• _Itemized modification records_:
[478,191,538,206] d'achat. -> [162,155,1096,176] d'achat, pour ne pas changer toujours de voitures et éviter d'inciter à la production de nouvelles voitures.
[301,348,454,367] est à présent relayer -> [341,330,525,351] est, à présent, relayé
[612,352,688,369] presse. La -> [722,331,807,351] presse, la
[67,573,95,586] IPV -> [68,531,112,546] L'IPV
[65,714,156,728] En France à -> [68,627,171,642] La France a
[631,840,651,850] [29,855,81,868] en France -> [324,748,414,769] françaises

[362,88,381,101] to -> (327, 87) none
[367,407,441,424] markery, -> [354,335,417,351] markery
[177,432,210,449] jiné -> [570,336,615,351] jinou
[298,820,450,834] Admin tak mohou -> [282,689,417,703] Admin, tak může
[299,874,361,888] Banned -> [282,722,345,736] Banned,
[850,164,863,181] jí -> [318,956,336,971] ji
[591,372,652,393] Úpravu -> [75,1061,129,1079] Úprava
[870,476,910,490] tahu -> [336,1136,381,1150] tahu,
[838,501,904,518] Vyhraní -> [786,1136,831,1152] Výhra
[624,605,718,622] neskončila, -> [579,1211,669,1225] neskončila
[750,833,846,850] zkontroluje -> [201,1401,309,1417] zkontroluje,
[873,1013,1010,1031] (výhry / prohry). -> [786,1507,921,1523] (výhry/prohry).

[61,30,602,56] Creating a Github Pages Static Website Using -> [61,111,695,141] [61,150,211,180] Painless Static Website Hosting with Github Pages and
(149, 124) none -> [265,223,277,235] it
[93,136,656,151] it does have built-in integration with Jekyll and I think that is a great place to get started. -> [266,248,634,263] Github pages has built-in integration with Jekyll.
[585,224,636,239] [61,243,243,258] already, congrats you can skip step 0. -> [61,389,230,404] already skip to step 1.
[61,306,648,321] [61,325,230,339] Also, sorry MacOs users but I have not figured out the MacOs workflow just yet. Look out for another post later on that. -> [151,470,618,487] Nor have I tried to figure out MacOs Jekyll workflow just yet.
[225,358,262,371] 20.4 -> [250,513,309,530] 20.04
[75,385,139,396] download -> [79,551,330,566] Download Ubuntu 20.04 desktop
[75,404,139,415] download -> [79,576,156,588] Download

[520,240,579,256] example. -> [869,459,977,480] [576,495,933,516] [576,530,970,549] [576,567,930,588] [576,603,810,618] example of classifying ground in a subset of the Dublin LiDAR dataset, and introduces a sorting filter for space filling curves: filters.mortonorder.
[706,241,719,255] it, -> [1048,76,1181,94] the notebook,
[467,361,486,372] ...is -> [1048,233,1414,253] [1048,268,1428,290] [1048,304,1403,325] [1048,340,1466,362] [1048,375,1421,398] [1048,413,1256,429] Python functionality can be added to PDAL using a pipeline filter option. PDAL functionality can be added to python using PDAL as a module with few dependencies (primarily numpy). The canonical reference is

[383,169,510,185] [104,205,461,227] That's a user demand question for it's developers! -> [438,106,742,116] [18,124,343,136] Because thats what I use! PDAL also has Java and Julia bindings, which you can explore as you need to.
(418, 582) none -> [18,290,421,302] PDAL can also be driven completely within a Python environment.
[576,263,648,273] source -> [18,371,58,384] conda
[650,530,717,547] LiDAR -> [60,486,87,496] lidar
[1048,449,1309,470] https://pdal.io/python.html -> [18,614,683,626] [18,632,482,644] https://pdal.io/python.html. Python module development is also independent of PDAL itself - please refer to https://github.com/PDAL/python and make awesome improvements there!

• _TASK REQUIREMENTS_:
Both the first line of the data above and the line with "[367,407,441,424] markery, ->" must be included; please return exactly those lines and the ones between them.

• _OUTPUT OF THE EXERCISE_:
[478,191,538,206] d'achat. -> [162,155,1096,176] d'achat, pour ne pas changer toujours de voitures et éviter d'inciter à la production de nouvelles voitures.
[301,348,454,367] est à présent relayer -> [341,330,525,351] est, à présent, relayé
[612,352,688,369] presse. La -> [722,331,807,351] presse, la
[67,573,95,586] IPV -> [68,531,112,546] L'IPV
[65,714,156,728] En France à -> [68,627,171,642] La France a
[631,840,651,850] [29,855,81,868] en France -> [324,748,414,769] françaises

[362,88,381,101] to -> (327, 87) none
[367,407,441,424] markery, -> [354,335,417,351] markery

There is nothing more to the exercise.